Alléluia. (Lc 7, 16)

Évangile de Jésus Christ selon saint Matthieu

En ce temps-là,
    Jésus se retira dans la région de Tyr et de Sidon.
    Voici qu’une Cananéenne, venue de ces territoires,
disait en criant :
« Prends pitié de moi, Seigneur, fils de David !
Ma fille est tourmentée par un démon. »
    Mais il ne lui répondit pas un mot.
Les disciples s’approchèrent pour lui demander :
« Renvoie-la,
car elle nous poursuit de ses cris ! »
    Jésus répondit :
« Je n’ai été envoyé
qu’aux brebis perdues de la maison d’Israël. »
    Mais elle vint se prosterner devant lui en disant :
« Seigneur, viens à mon secours ! »
    Il répondit :
« Il n’est pas bien de prendre le pain des enfants
et de le jeter aux petits chiens. »
    Elle reprit :
« Oui, Seigneur ;
mais justement, les petits chiens mangent les miettes
qui tombent de la table de leurs maîtres. »
    Jésus répondit :
« Femme, grande est ta foi,
que tout se passe pour toi comme tu le veux ! »
Et, à l’heure même, sa fille fut guérie.

Sa réflexion

Vous connaissez cette histoire de la femme cananéenne qui vient trouver Jésus pour sa fille malade ? Franchement, quand on la lit aujourd’hui, elle nous parle drôlement bien de nos vies. Cette femme, elle n’a rien pour elle. Elle n’est même pas du bon peuple, elle est étrangère, elle dérange. Les disciples voudraient bien qu’on la renvoie, elle les gêne avec ses cris. Et Jésus, au début, il ne répond même pas. Silence total.

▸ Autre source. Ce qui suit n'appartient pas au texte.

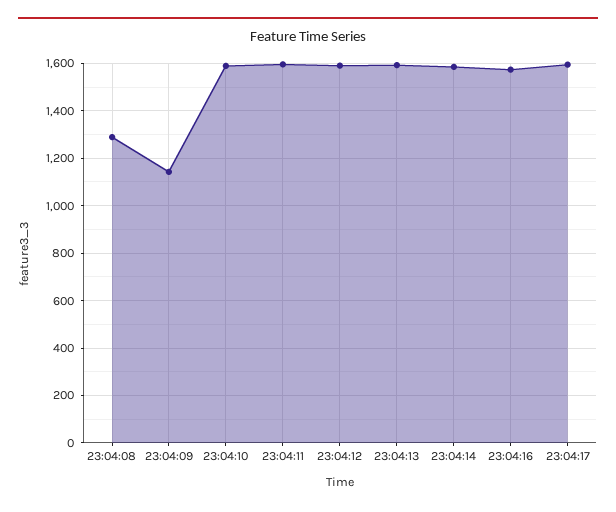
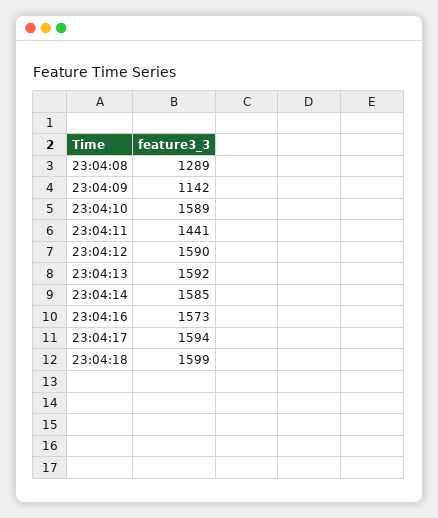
23:04:11: 1600 -> 1441
23:04:18: none -> 1599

On connaît ça, non ? Ces moments où on crie vers le ciel, où on demande, où on espère un signe, et rien ne vient. On se sent invisible, mis de côté, comme si notre demande ne comptait pas assez. Cette femme, elle pourrait abandonner, se dire « tant pis, on ne m’écoute pas ». Mais elle insiste. Elle ne lâche rien. Et même quand Jésus lui répond quelque chose de dur, presque blessant, elle rebondit avec intelligence et humour : « même les petits chiens mangent les miettes qui tombent de la table de leurs maîtres. »

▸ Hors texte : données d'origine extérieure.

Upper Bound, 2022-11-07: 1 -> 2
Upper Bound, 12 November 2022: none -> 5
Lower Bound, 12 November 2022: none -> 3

C’est là que tout bascule. Jésus est bluffé par sa foi, il dit clairement : « grande est ta foi. » Pas parce qu’elle a récité une belle prière, mais parce qu’elle a tenu bon, elle a cru envers et contre tout, elle n’a pas eu honte de s’accrocher.

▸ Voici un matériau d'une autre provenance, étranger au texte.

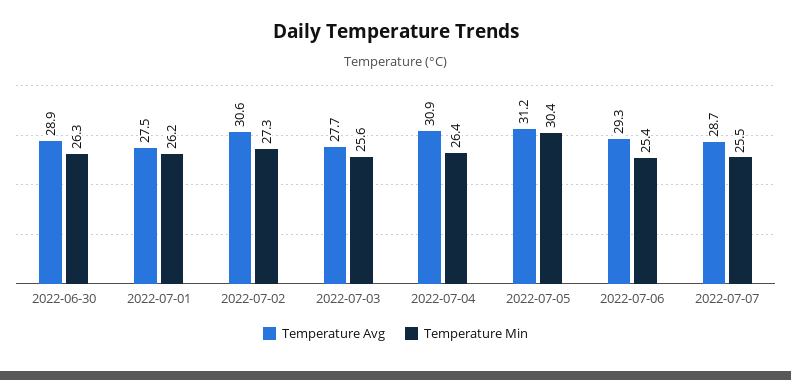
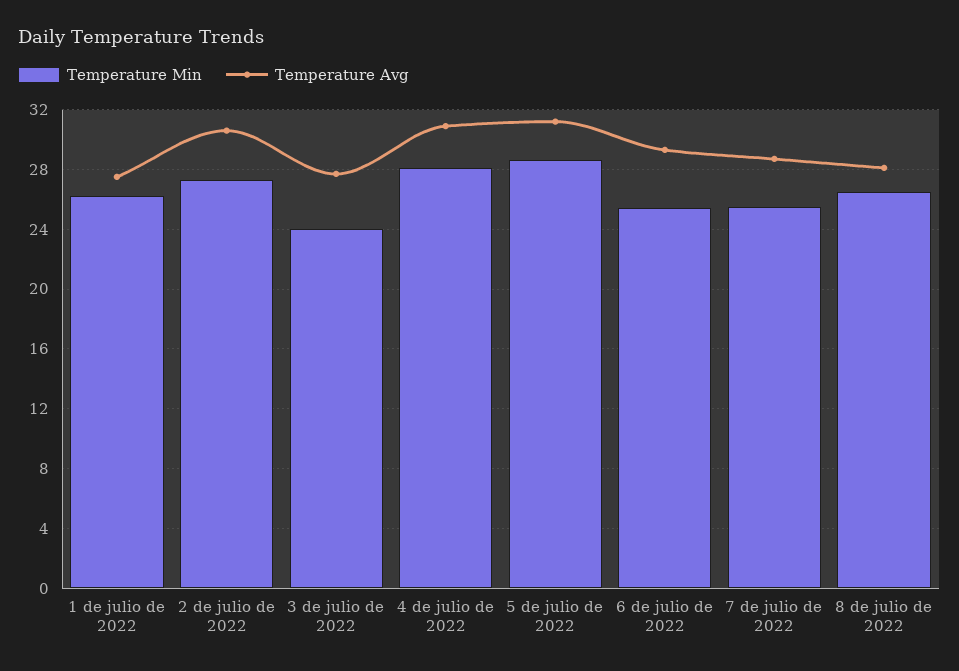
Temperature Avg, 2022-06-30: 28.9 -> none
Temperature Min, 2022-06-30: 26.3 -> none
Temperature Min, 2022-07-03: 25.6 -> 24
Temperature Min, 2022-07-04: 26.4 -> 28
Temperature Min, 2022-07-05: 30.4 -> 28.5
Temperature Min, 8 de julio de 2022: none -> 26.5
Temperature Avg, 8 de julio de 2022: none -> 28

Aujourd’hui, dans nos vies pleines de silences de Dieu, de portes fermées, de gens qui nous ignorent, cette femme nous montre une chose essentielle : la foi, ce n’est pas de la magie qui marche à tous les coups. C’est une ténacité, une confiance qui résiste même quand rien ne semble bouger. Elle nous apprend à ne pas nous décourager, à continuer de frapper à la porte, même quand elle paraît close. Parce que parfois, c’est justement dans l’insistance que quelque chose finit par s’ouvrir.